Problem requirements
Exact wording is required for every entry; transcribe all of them and leave the images out.
START Material for this task
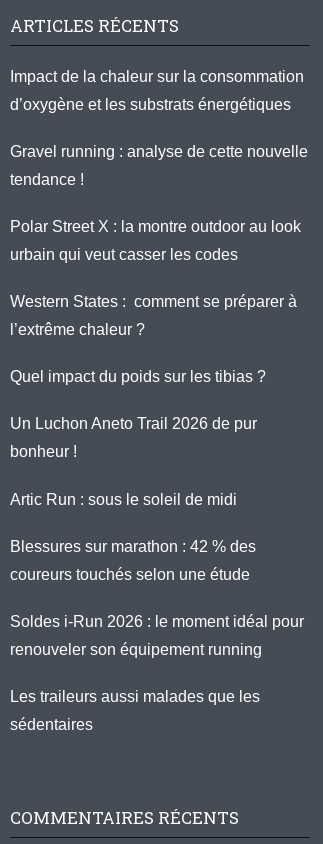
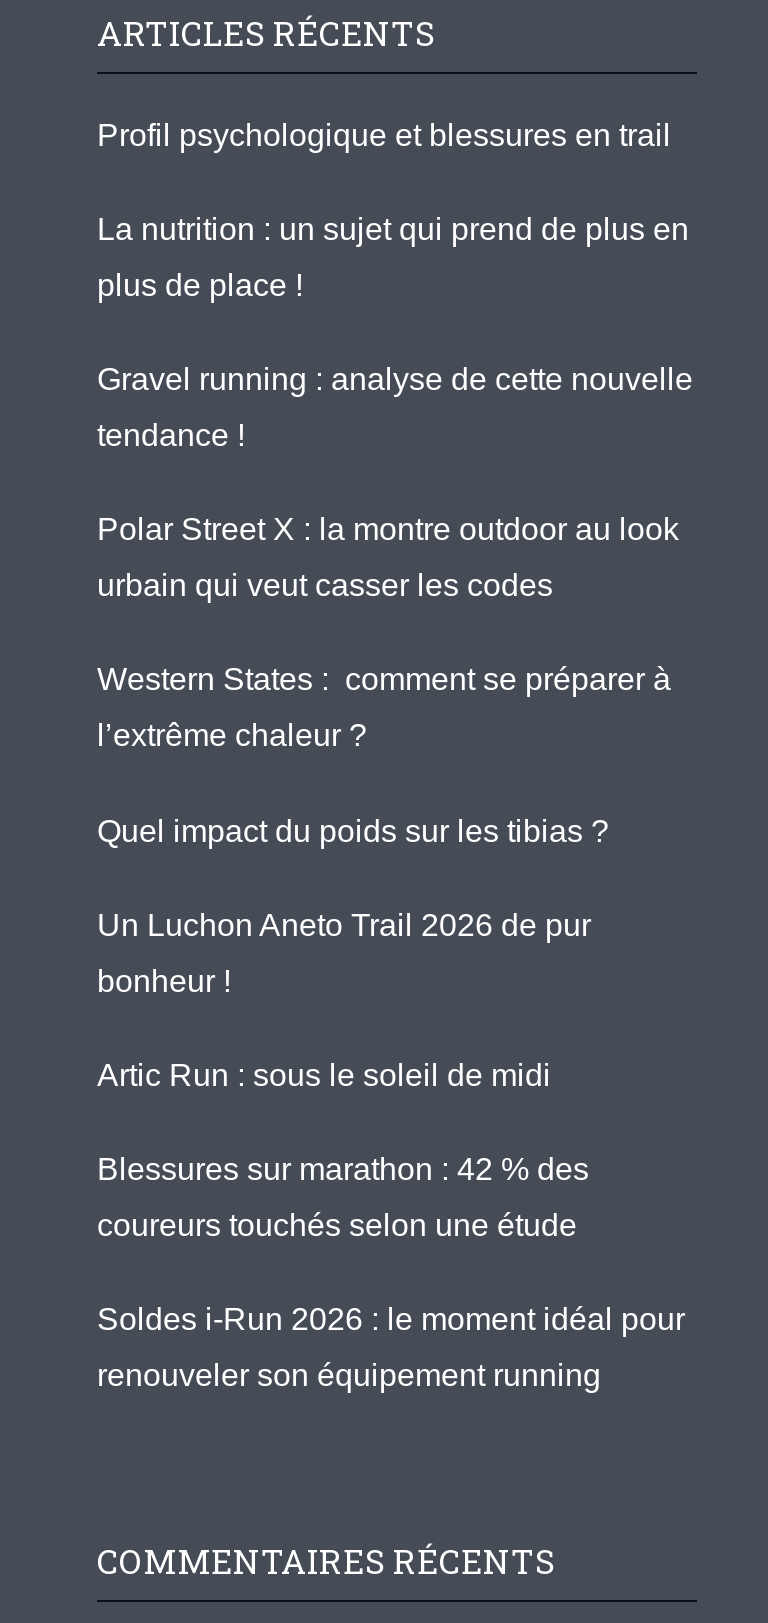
[10,68,304,112] Impact de la chaleur sur la consommation | d’oxygène et les substrats énergétiques -> [97,117,689,301] Profil psychologique et blessures en trail | La nutrition : un sujet qui prend de plus en | plus de place !
moved [10,143,308,658] -> [97,362,693,1392]: Gravel running : analyse de cette nouvelle | tendance ! | Polar Street X : la montre outdoor au look | ... | Soldes i-Run 2026 : le moment idéal pour | renouveler son équipement running
[10,688,260,733] Les traileurs aussi malades que les | sédentaires -> none

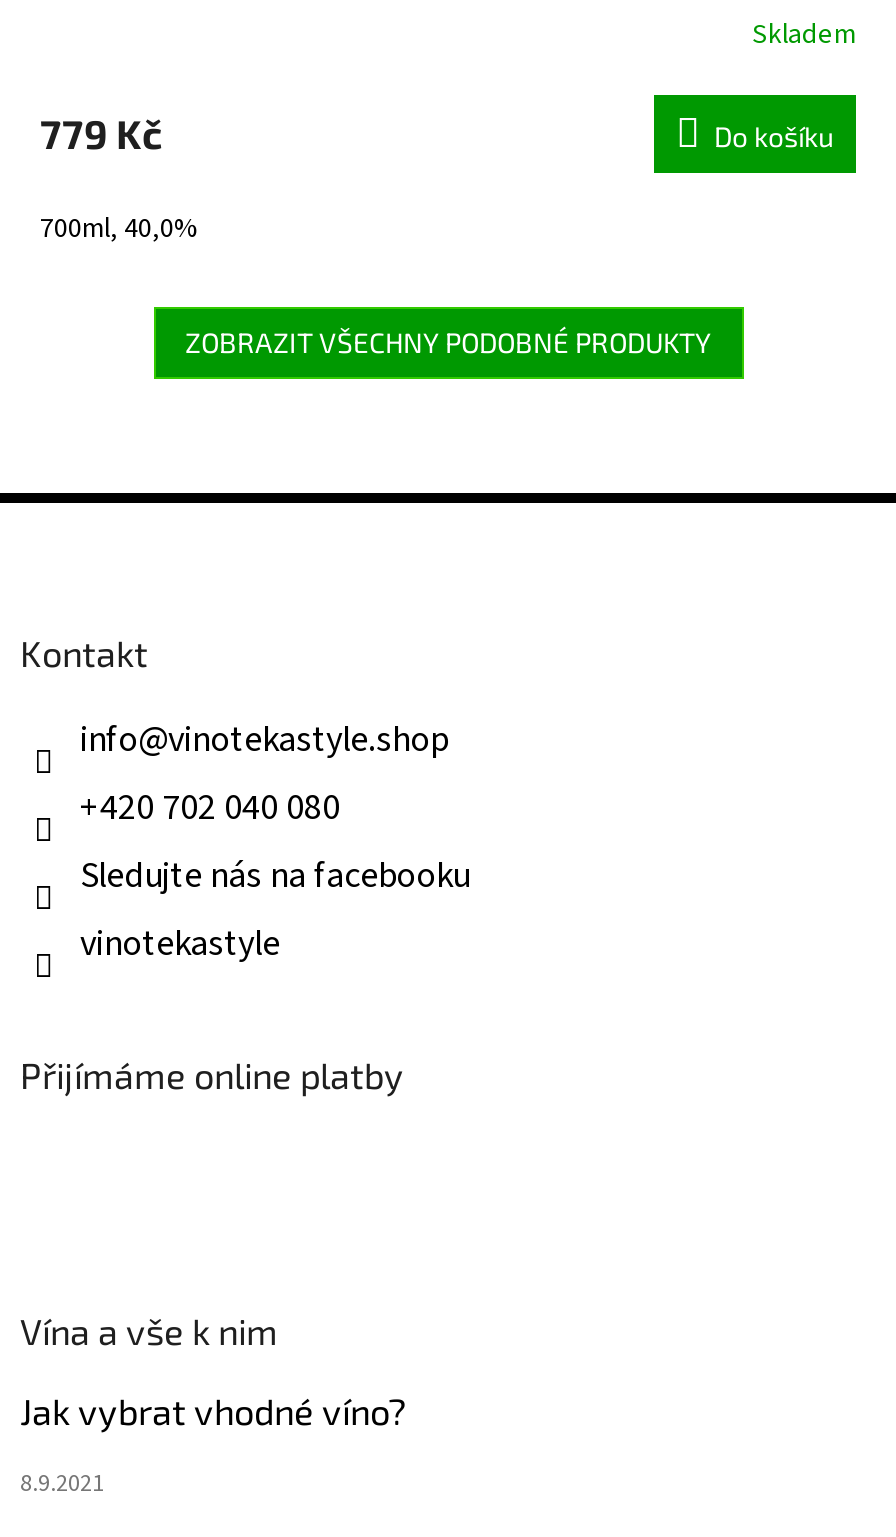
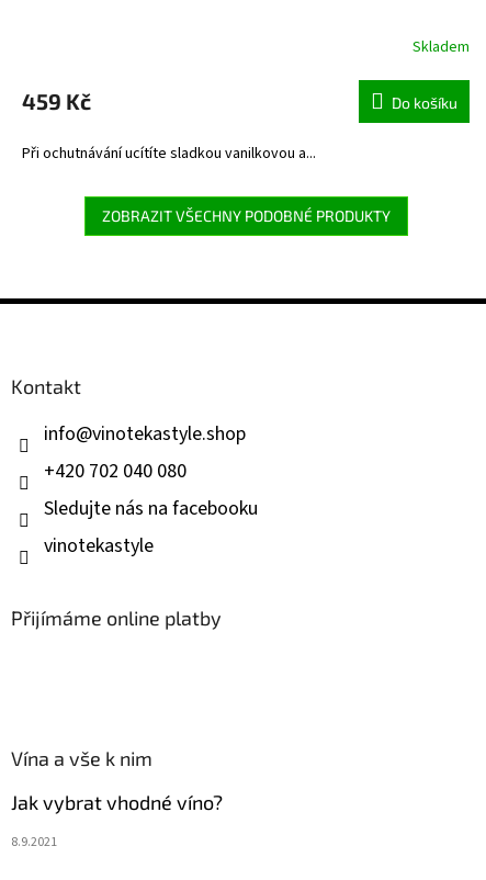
[40,108,162,156] 779 Kč -> [22,87,91,114] 459 Kč
[40,208,200,248] 700ml, 40,0% -> [22,142,316,164] Při ochutnávání ucítíte sladkou vanilkovou a...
END Material for this task
Answer space
[10,68,304,112] Impact de la chaleur sur la consommation | d’oxygène et les substrats énergétiques -> [97,117,689,301] Profil psychologique et blessures en trail | La nutrition : un sujet qui prend de plus en | plus de place !
moved [10,143,308,658] -> [97,362,693,1392]: Gravel running : analyse de cette nouvelle | tendance ! | Polar Street X : la montre outdoor au look | ... | Soldes i-Run 2026 : le moment idéal pour | renouveler son équipement running
[10,688,260,733] Les traileurs aussi malades que les | sédentaires -> none

[40,108,162,156] 779 Kč -> [22,87,91,114] 459 Kč
[40,208,200,248] 700ml, 40,0% -> [22,142,316,164] Při ochutnávání ucítíte sladkou vanilkovou a...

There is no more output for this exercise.